What pollutants are there in the air inside homes?

There are two families of indoor air pollutants: primary pollutants that result directly from pollution (nitrogen oxides released by vehicles, sulfur dioxide released during the combustion of fossil fuels, etc.) and pollutants secondary resulting from the chemical reaction of these pollutants with their environment (with UV rays, with the oxygen present in the air, etc.).

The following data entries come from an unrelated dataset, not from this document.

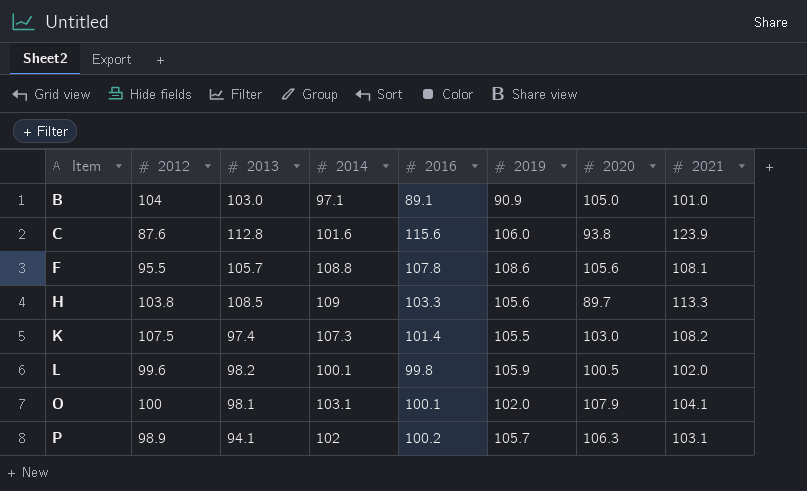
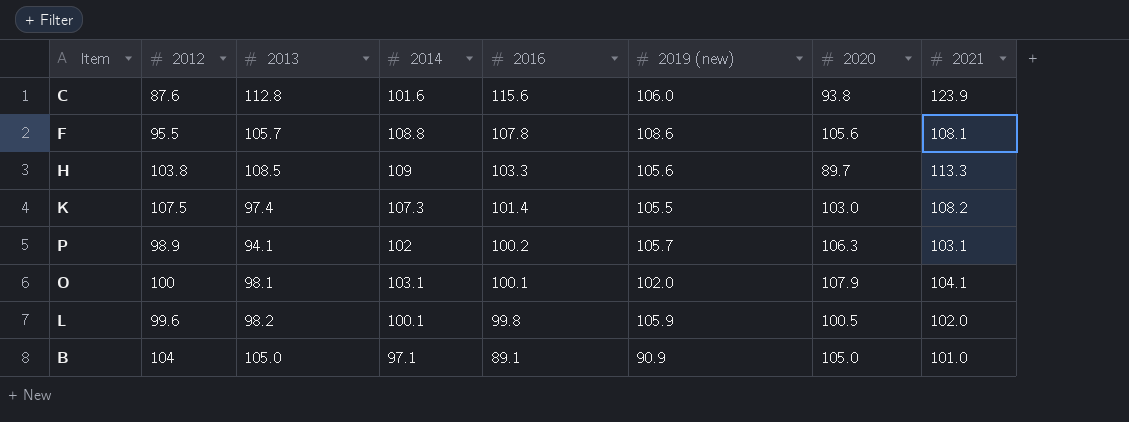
row order: Item ascending -> 2016 descending
column name: 2019 -> 2019 (new)
B | 2013: 103.0 -> 105.0

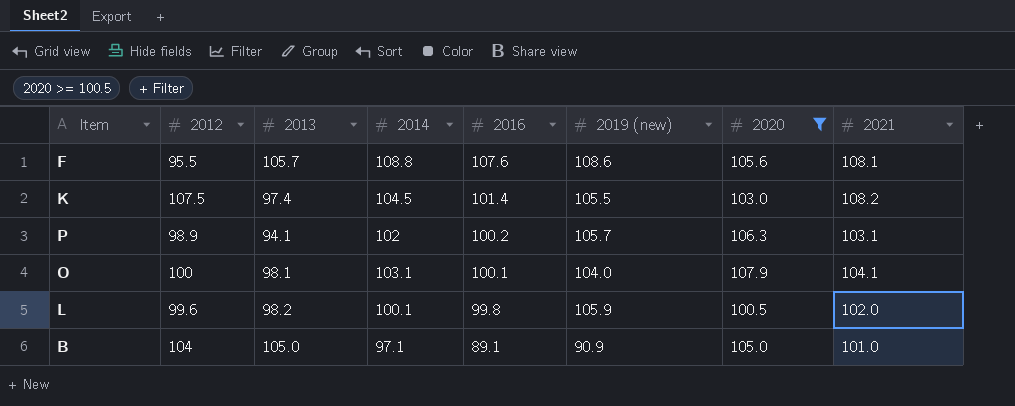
filter: none -> 2020 >= 100.5
F | 2016: 107.8 -> 107.6
K | 2014: 107.3 -> 104.5
O | 2019 (new): 102.0 -> 104.0

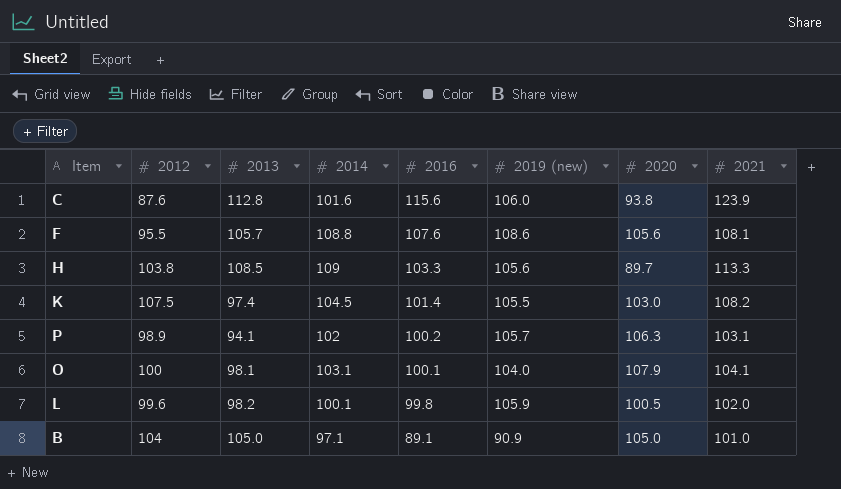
filter: 2020 >= 100.5 -> none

There are three main families of products that are harmful to the environment indoors:

Volatile Organic Compounds (VOCs)

Most volatile organic compounds come from exhaust gases, but are also found in many household products and coatings: solvents, wood, glues or paints. They are released indoors, sometimes for years, and affect the air quality in your home. Volatile organic compounds include polycyclic and monocyclic hydrocarbons and aldehydes such as formaldehyde, which are particularly toxic.

Microparticles (MP)

Microparticles are tiny pollutants that float in the air. Most of them are released by heating, car traffic and industry. While some are visible, most are invisible to the naked eye and all the more dangerous.

Carbon dioxide (CO2)

Carbonic acid, also known as carbon dioxide, occurs naturally in the air and is not inherently toxic. Nevertheless, a high concentration indoors can have adverse health effects. In a house, the presence of carbon dioxide can be due to external pollution, but it mainly comes from the people who live there, who release carbon dioxide through their breathing.

Ambient air can also contain various other toxic chemicals such as heavy metals (lead, mercury, cadmium, etc.), combustion residues such as nitrogen oxides, sulfur dioxide and carbon monoxide.

What effects does indoor pollution have on health?

Not all substances present in the ambient air have a direct influence on your health. Some are even harmless or, like ethanol, are present in minute quantities. However, other particles present a danger, in the more or less long term and with varying degrees of toxicity depending on their concentration and the duration of exposure. Among the volatile organic compounds, some substances are considered very dangerous: this is the case of benzene and formaldehyde, which irritate the respiratory tract and are carcinogenic. Therefore, there are strict regulations for products responsible for emitting these VOCs. Microparticles are also potentially dangerous to health, in particular due to their small size. This is because they can penetrate deep into the airways. Heavy metals are also a danger: although they are present in small quantities, they can accumulate in the body over time.

Most indoor air pollutants irritate the airways, eyes and mucous membranes. This is particularly the case for nitrogen dioxide or sulfur dioxide. However, the most toxic product in the short term is carbon monoxide. Invisible and odorless, it can spread through the house due to a faulty heating system.

What are the solutions to fight indoor pollution?

There are solutions to maintain indoor air quality and limit pollution in enclosed spaces. Choose products for your living room (furniture, decorative objects, coverings and cleaning products) that are respectful of the environment and do not present a toxic risk. Remember to have your boiler serviced regularly to avoid the risk of carbon monoxide poisoning. There are also detectors capable of detecting this toxic gas. Also consider installing environmentally friendly houseplants in your home. Their strength lies in the absorption of pollution and in particular VOCs. Even if scientists doubt the real benefits of this phyto-purification and that plants are not enough to completely eliminate pollution from homes, it remains an effective measure to improve air quality.

The essential step in reducing indoor pollution is proper room ventilation. Installing an effective ventilation system and airing it daily are two essential actions. By renewing the air in your home, you will reduce the concentration of gases and particles, and eliminate excess humidity, which is also responsible for respiratory problems and mould.